Ils demandent 3 000 euro en application de l'article 700 du nouveau Code de procédure civile.

M. Charles Bouduin et Mme Nicole Lamare, épouse Bouduin, sollicitent la confirmation du jugement déféré, sauf en ce qui concerne la demande de remboursement du dépôt de garantie et du constat d'huissier.

Ils demandent également la somme de 5 000 euro en application de l'article 700 du nouveau Code de procédure civile.

Motifs

1) Sur le fondement juridique applicable: obligation de délivrance d'une chose conforme à sa destination, ou garantie des vices cachés;

Les vices cachés se définissent comme un défaut rendant la chose impropre à sa destination normale.

Les époux Richart exposent que le four Bongard a cessé de fonctionner normalement au mois d'octobre 2000; que le véhicule de livraison est impropre à l'usage auquel il était destiné à partir du 22 septembre 2000; et que le groupe froid est tombé en panne au mois d'octobre 2000.

Les époux Richart soutiennent que des désordres affectent le four Bongard, le véhicule de livraison, et le groupe froid.

Ces éventuelles impropriétés résultent non pas de ce que les produits vendus sont différents de ceux objet du contrat, mais de ce qu'ils sont éventuellement affectés d'un vice, au sens de l'article 1641 du Code civil.

L'action des époux Richart ne peut se fonder sur les articles 1603 et 1604 du Code civil, mais seulement sur les articles 1641 et suivants du même Code.

2) Sur le bref délai:

Les premiers juges ont motivé leur décision, en indiquant que: le fait de délivrer l'assignation le 21 juin 2001 après la découverte des vices au mois d'octobre 2000, ne permet pas de considérer que l'action a été intentée dans un bref délai, au sens de l'article 1648 du Code civil; et que l'ignorance de l'adresse des époux Bouduin, n'empêchait pas de délivrer l'assignation entre les mains du négociateur et rédacteur de l'acte.

En réponse à cette motivation, les époux Richart se contentent de répliquer que le fait que l'assignation a été délivrée à la personne des cédants, sept mois après la découverte de la non-conformité ou des vices des divers matériels, répond aux exigences du bref délai, tel que prévu par l'article 1648 du Code civil.

En l'espèce un délai d'action inférieur à un an, doit être considéré comme un bref délai au sens de l'article 1648 du Code civil.

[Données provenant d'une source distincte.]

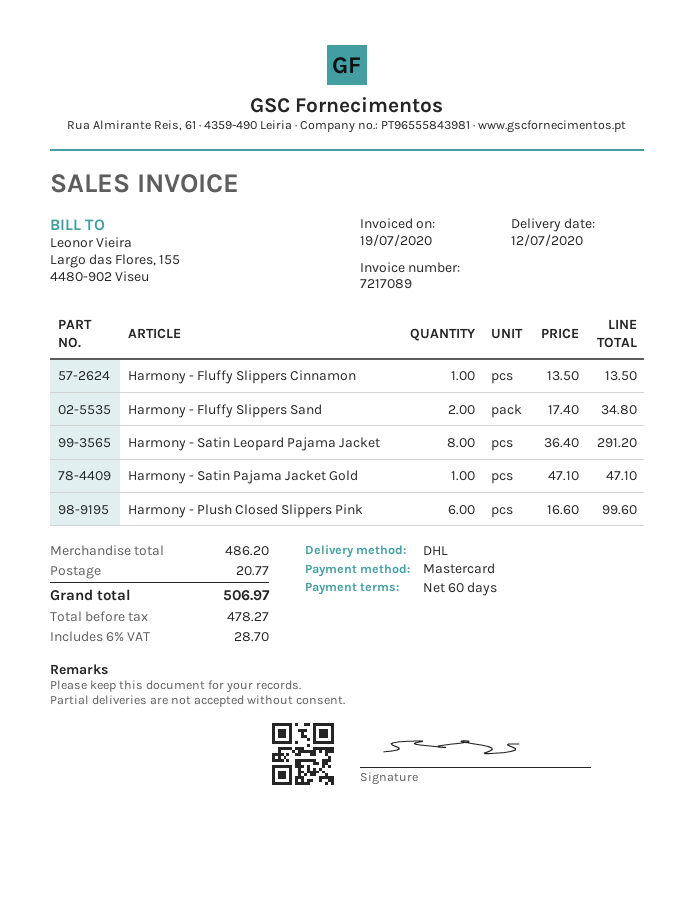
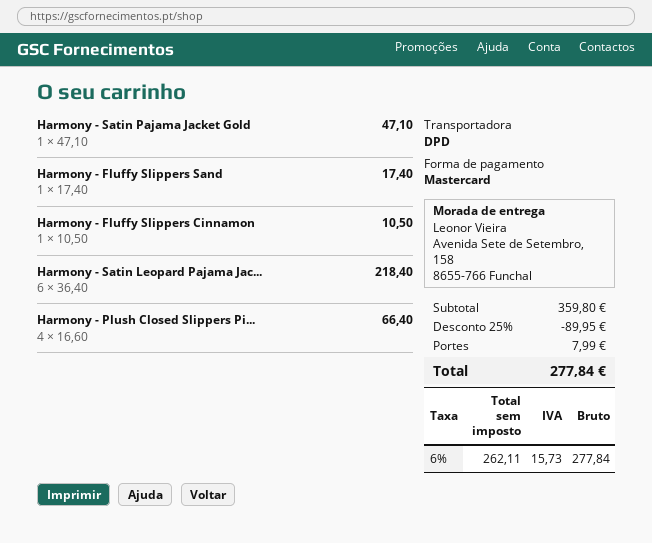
shipping method: DHL -> DPD
Harmony - Fluffy Slippers Cinnamon: 1 x 13.50 = 13.50 -> 1 x 10.50 = 10.50
Harmony - Fluffy Slippers Sand: 2 x 17.40 = 34.80 -> 1 x 17.40 = 17.40
Harmony - Satin Leopard Pajama Jacket: 8 x 36.40 = 291.20 -> 6 x 36.40 = 218.40
Harmony - Plush Closed Slippers Pink: 6 x 16.60 = 99.60 -> 4 x 16.60 = 66.40
subtotal: 486.20 -> 359.80
discount: none -> 25% = 89.95
shipping: 20.77 -> 7.99
net: 478.27 -> 262.11
tax: 6% = 28.70 -> 6% = 15.73
total: 506.97 -> 277.84

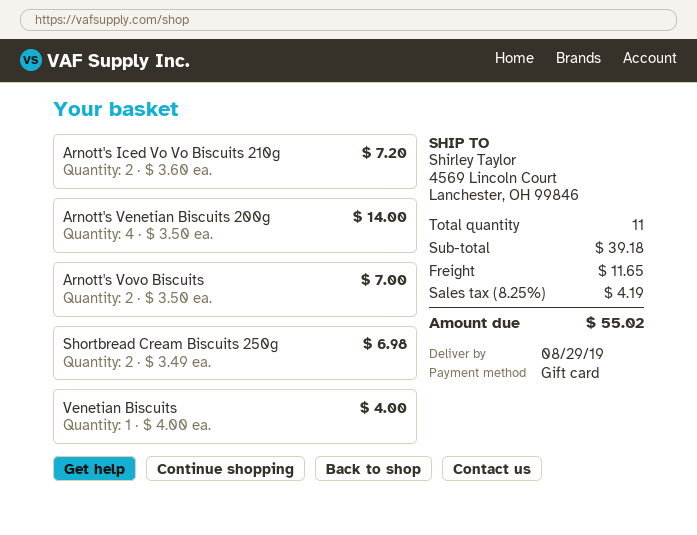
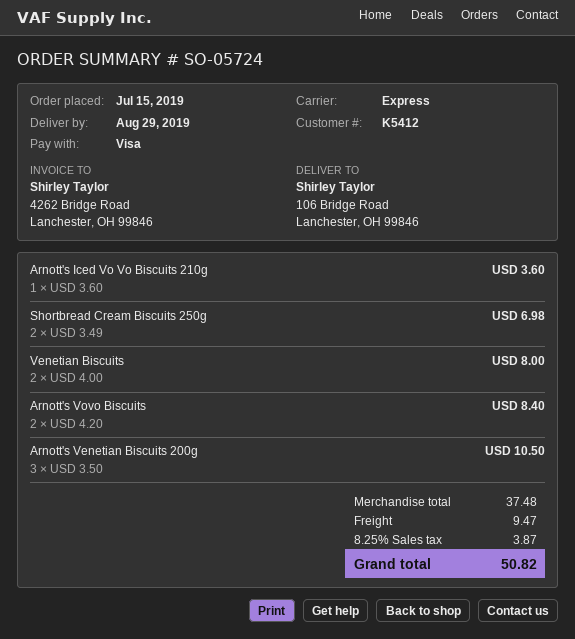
payment method: gift card -> Visa
ship to: 4569 Lincoln Court, Lanchester, OH 99846 -> 106 Bridge Road, Lanchester, OH 99846
Arnott's Iced Vo Vo Biscuits 210g: 2 x 3.60 = 7.20 -> 1 x 3.60 = 3.60
Arnott's Venetian Biscuits 200g: 4 x 3.50 = 14.00 -> 3 x 3.50 = 10.50
Arnott's Vovo Biscuits: 2 x 3.50 = 7.00 -> 2 x 4.20 = 8.40
Venetian Biscuits: 1 x 4.00 = 4.00 -> 2 x 4.00 = 8.00
subtotal: 39.18 -> 37.48
shipping: 11.65 -> 9.47
tax: 8.25% = 4.19 -> 8.25% = 3.87
total: 55.02 -> 50.82

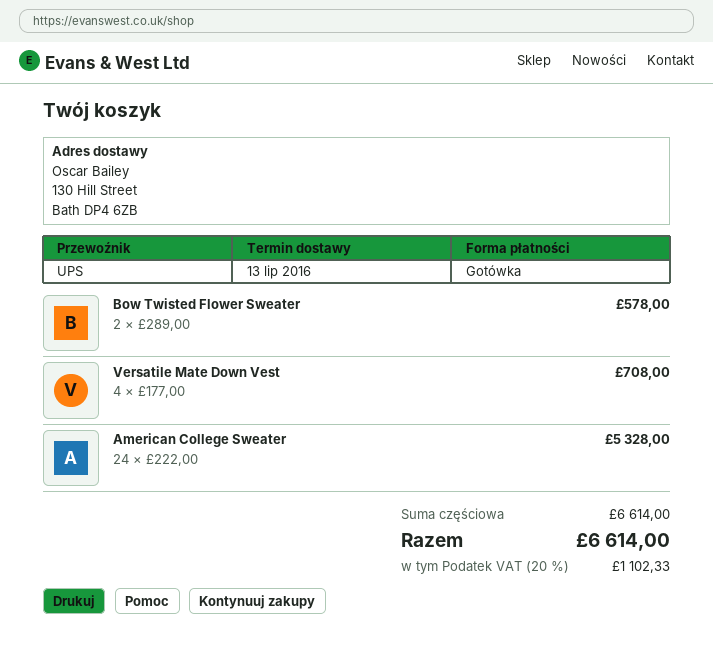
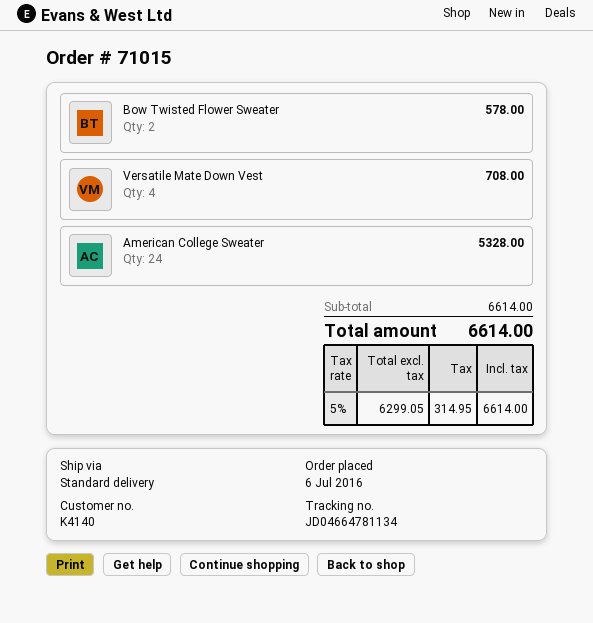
shipping method: UPS -> standard
tax: 20% = 1102.33 -> 5% = 314.95

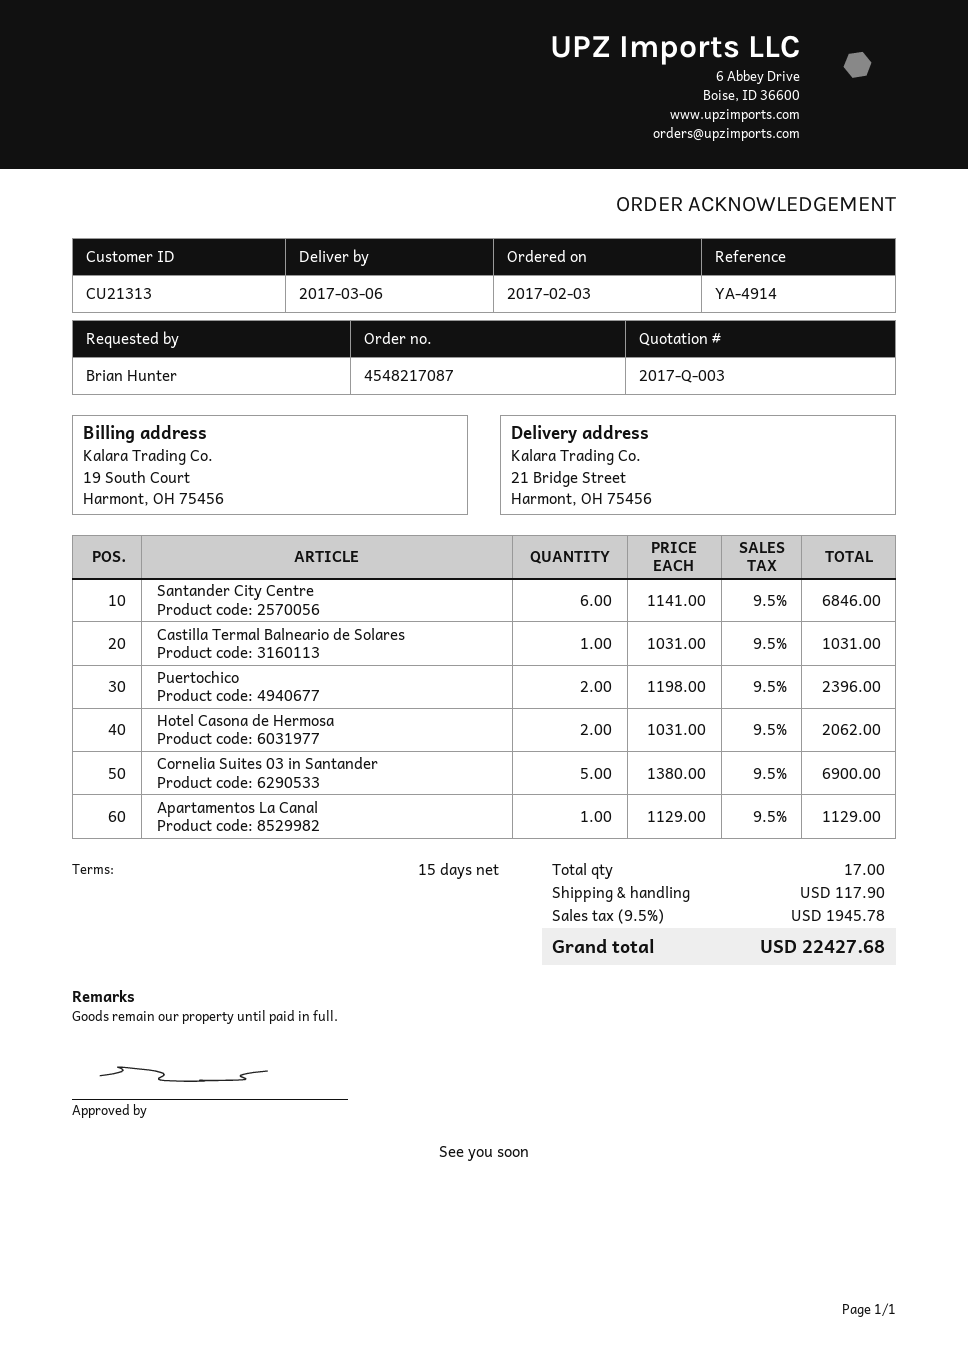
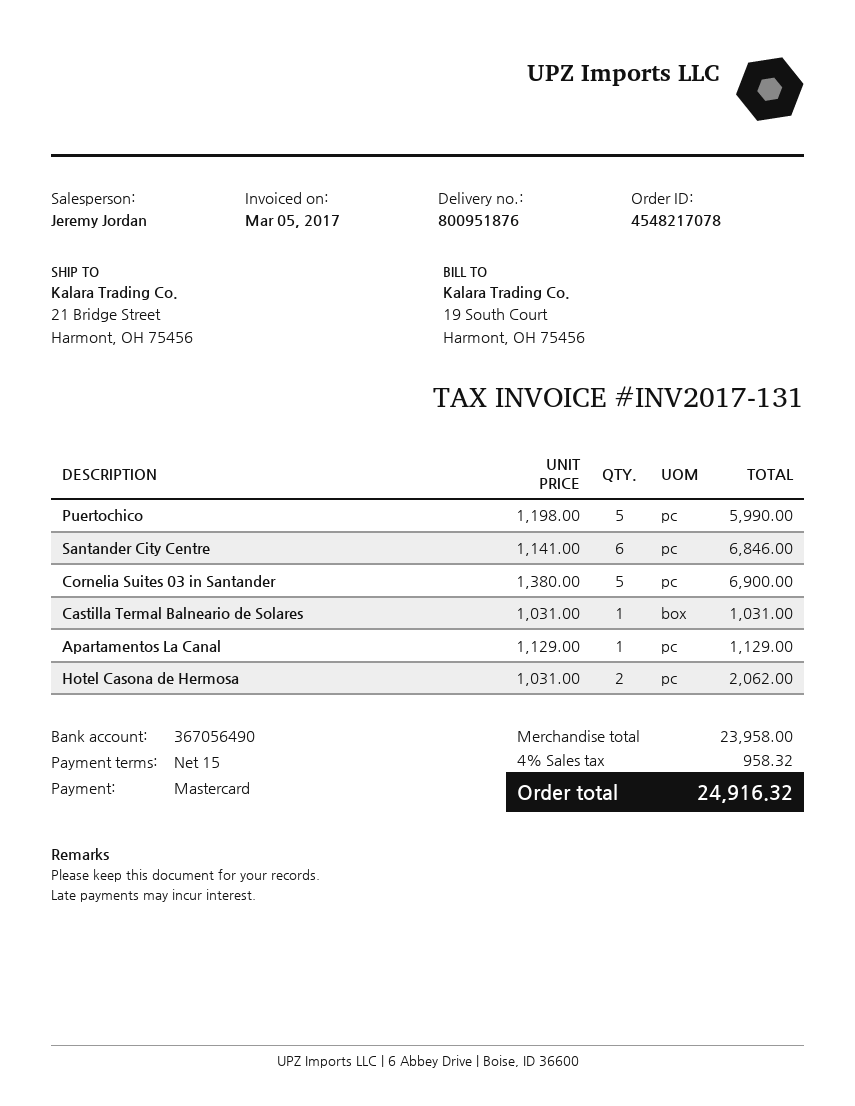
order number: 4548217087 -> 4548217078
Puertochico: 2 x 1198.00 = 2396.00 -> 5 x 1198.00 = 5990.00
shipping: 117.90 -> none
tax: 9.5% = 1945.78 -> 4% = 958.32
total: 22427.68 -> 24916.32

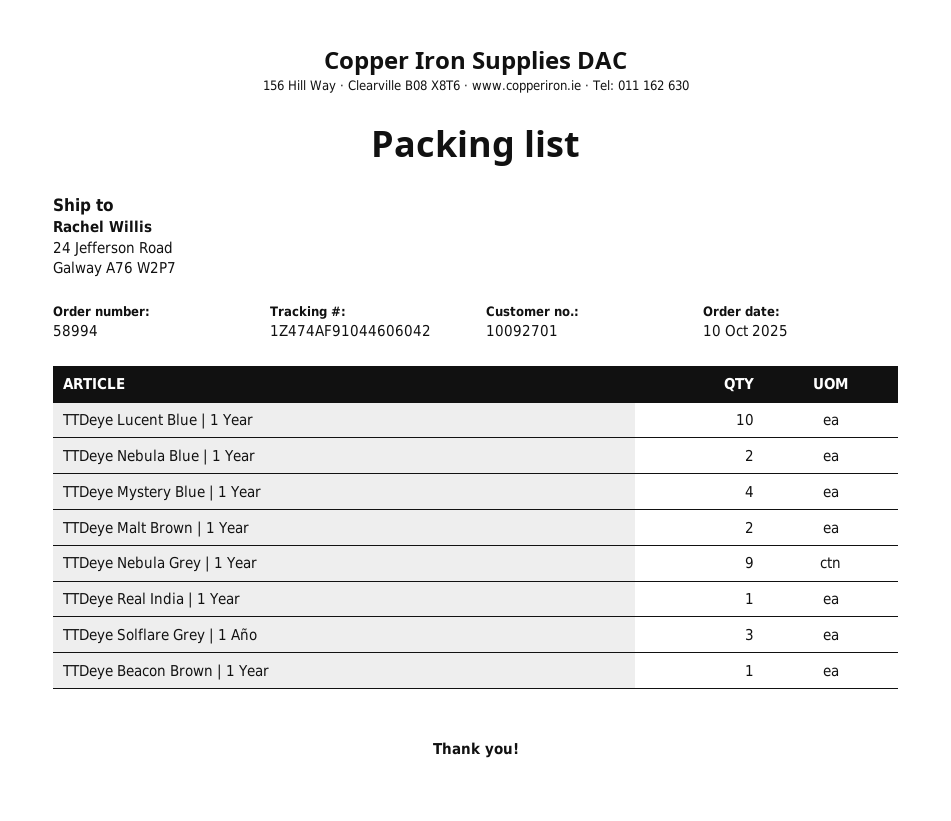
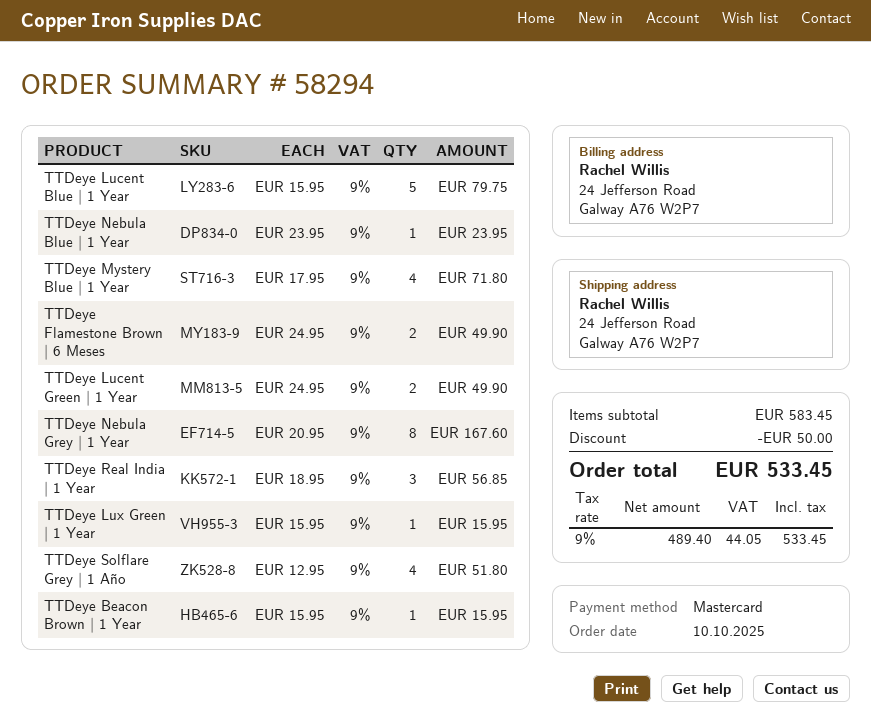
order number: 58994 -> 58294
TTDeye Lucent Blue | 1 Year: 10 -> 5
TTDeye Nebula Blue | 1 Year: 2 -> 1
TTDeye Malt Brown | 1 Year: 2 -> none
TTDeye Nebula Grey | 1 Year: 9 -> 8
TTDeye Real India | 1 Year: 1 -> 3
TTDeye Solflare Grey | 1 Año: 3 -> 4
TTDeye Flamestone Brown | 6 Meses: none -> 2
TTDeye Lucent Green | 1 Year: none -> 2
TTDeye Lux Green | 1 Year: none -> 1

Il n'est pas contesté que l'assignation a été délivrée à la personne des cédants, sept mois après la découverte de la non-conformité ou des vices des divers matériels.

Le jugement déféré ne peut qu'être réformé en ce qu'il a retenu que le bref délai était expiré.

3) Sur l'existence d'une exclusion conventionnelle de garantie:

Dans l'hypothèse d'une vente conclue entre professionnels de la même spécialité, la clause exonératoire de garantie stipulée par le contrat de vente est valable.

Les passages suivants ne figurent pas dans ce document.